**Directions for this task**
Word for word, retype the records below.

**Data excerpts**
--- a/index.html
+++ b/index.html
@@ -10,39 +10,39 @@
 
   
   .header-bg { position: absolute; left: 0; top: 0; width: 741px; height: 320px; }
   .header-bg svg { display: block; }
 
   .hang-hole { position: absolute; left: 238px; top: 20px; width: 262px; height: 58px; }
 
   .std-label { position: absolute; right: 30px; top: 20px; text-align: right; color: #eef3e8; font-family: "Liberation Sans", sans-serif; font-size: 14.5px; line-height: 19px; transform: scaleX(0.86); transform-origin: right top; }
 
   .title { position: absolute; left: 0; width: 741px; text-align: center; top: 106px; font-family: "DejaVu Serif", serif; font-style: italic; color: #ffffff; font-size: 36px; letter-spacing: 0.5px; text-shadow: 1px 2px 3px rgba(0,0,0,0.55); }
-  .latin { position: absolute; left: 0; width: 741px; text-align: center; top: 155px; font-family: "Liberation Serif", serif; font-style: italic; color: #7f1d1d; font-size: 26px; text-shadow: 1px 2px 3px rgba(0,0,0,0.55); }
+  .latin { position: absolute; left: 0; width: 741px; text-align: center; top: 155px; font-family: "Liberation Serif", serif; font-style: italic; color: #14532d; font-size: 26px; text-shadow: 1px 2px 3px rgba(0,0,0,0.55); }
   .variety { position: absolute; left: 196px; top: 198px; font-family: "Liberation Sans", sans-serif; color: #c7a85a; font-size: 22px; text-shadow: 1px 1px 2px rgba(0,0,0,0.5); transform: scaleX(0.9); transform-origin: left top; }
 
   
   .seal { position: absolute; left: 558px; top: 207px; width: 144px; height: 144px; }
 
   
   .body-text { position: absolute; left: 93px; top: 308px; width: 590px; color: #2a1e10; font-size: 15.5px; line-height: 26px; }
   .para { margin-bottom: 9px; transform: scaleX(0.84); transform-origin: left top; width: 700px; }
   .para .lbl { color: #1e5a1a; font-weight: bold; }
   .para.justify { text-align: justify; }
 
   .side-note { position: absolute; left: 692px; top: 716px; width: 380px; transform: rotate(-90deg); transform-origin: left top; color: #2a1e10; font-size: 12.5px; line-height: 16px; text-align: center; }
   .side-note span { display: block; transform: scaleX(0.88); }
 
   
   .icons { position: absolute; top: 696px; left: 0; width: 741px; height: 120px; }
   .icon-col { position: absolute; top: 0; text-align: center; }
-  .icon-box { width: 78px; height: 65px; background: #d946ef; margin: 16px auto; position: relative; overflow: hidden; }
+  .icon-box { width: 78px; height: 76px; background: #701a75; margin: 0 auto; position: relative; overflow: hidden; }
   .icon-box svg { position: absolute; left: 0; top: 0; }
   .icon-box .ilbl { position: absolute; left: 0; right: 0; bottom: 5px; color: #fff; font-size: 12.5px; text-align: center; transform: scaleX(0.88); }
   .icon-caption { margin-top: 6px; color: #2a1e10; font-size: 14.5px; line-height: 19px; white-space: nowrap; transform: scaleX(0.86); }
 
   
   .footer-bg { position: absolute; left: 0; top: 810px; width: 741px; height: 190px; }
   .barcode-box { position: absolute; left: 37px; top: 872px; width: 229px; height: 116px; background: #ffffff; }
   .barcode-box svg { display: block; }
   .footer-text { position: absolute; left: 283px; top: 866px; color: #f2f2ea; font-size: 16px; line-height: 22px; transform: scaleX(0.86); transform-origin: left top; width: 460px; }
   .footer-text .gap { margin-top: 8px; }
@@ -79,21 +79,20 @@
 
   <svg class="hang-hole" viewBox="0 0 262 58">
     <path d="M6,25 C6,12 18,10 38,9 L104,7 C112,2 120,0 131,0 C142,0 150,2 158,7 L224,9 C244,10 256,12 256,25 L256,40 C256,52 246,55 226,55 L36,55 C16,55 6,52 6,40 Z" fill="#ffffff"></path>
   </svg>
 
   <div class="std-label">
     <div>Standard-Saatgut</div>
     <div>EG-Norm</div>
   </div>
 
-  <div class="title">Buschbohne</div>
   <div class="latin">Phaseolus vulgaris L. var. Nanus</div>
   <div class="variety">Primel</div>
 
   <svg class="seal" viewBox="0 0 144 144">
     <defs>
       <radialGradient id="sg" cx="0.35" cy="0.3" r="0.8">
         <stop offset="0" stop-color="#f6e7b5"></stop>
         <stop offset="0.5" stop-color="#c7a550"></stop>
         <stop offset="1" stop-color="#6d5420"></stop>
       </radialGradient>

**Finished exercise**
--- a/index.html
+++ b/index.html
@@ -10,39 +10,39 @@
 
   
   .header-bg { position: absolute; left: 0; top: 0; width: 741px; height: 320px; }
   .header-bg svg { display: block; }
 
   .hang-hole { position: absolute; left: 238px; top: 20px; width: 262px; height: 58px; }
 
   .std-label { position: absolute; right: 30px; top: 20px; text-align: right; color: #eef3e8; font-family: "Liberation Sans", sans-serif; font-size: 14.5px; line-height: 19px; transform: scaleX(0.86); transform-origin: right top; }
 
   .title { position: absolute; left: 0; width: 741px; text-align: center; top: 106px; font-family: "DejaVu Serif", serif; font-style: italic; color: #ffffff; font-size: 36px; letter-spacing: 0.5px; text-shadow: 1px 2px 3px rgba(0,0,0,0.55); }
-  .latin { position: absolute; left: 0; width: 741px; text-align: center; top: 155px; font-family: "Liberation Serif", serif; font-style: italic; color: #7f1d1d; font-size: 26px; text-shadow: 1px 2px 3px rgba(0,0,0,0.55); }
+  .latin { position: absolute; left: 0; width: 741px; text-align: center; top: 155px; font-family: "Liberation Serif", serif; font-style: italic; color: #14532d; font-size: 26px; text-shadow: 1px 2px 3px rgba(0,0,0,0.55); }
   .variety { position: absolute; left: 196px; top: 198px; font-family: "Liberation Sans", sans-serif; color: #c7a85a; font-size: 22px; text-shadow: 1px 1px 2px rgba(0,0,0,0.5); transform: scaleX(0.9); transform-origin: left top; }
 
   
   .seal { position: absolute; left: 558px; top: 207px; width: 144px; height: 144px; }
 
   
   .body-text { position: absolute; left: 93px; top: 308px; width: 590px; color: #2a1e10; font-size: 15.5px; line-height: 26px; }
   .para { margin-bottom: 9px; transform: scaleX(0.84); transform-origin: left top; width: 700px; }
   .para .lbl { color: #1e5a1a; font-weight: bold; }
   .para.justify { text-align: justify; }
 
   .side-note { position: absolute; left: 692px; top: 716px; width: 380px; transform: rotate(-90deg); transform-origin: left top; color: #2a1e10; font-size: 12.5px; line-height: 16px; text-align: center; }
   .side-note span { display: block; transform: scaleX(0.88); }
 
   
   .icons { position: absolute; top: 696px; left: 0; width: 741px; height: 120px; }
   .icon-col { position: absolute; top: 0; text-align: center; }
-  .icon-box { width: 78px; height: 65px; background: #d946ef; margin: 16px auto; position: relative; overflow: hidden; }
+  .icon-box { width: 78px; height: 76px; background: #701a75; margin: 0 auto; position: relative; overflow: hidden; }
   .icon-box svg { position: absolute; left: 0; top: 0; }
   .icon-box .ilbl { position: absolute; left: 0; right: 0; bottom: 5px; color: #fff; font-size: 12.5px; text-align: center; transform: scaleX(0.88); }
   .icon-caption { margin-top: 6px; color: #2a1e10; font-size: 14.5px; line-height: 19px; white-space: nowrap; transform: scaleX(0.86); }
 
   
   .footer-bg { position: absolute; left: 0; top: 810px; width: 741px; height: 190px; }
   .barcode-box { position: absolute; left: 37px; top: 872px; width: 229px; height: 116px; background: #ffffff; }
   .barcode-box svg { display: block; }
   .footer-text { position: absolute; left: 283px; top: 866px; color: #f2f2ea; font-size: 16px; line-height: 22px; transform: scaleX(0.86); transform-origin: left top; width: 460px; }
   .footer-text .gap { margin-top: 8px; }
@@ -79,21 +79,20 @@
 
   <svg class="hang-hole" viewBox="0 0 262 58">
     <path d="M6,25 C6,12 18,10 38,9 L104,7 C112,2 120,0 131,0 C142,0 150,2 158,7 L224,9 C244,10 256,12 256,25 L256,40 C256,52 246,55 226,55 L36,55 C16,55 6,52 6,40 Z" fill="#ffffff"></path>
   </svg>
 
   <div class="std-label">
     <div>Standard-Saatgut</div>
     <div>EG-Norm</div>
   </div>
 
-  <div class="title">Buschbohne</div>
   <div class="latin">Phaseolus vulgaris L. var. Nanus</div>
   <div class="variety">Primel</div>
 
   <svg class="seal" viewBox="0 0 144 144">
     <defs>
       <radialGradient id="sg" cx="0.35" cy="0.3" r="0.8">
         <stop offset="0" stop-color="#f6e7b5"></stop>
         <stop offset="0.5" stop-color="#c7a550"></stop>
         <stop offset="1" stop-color="#6d5420"></stop>
       </radialGradient>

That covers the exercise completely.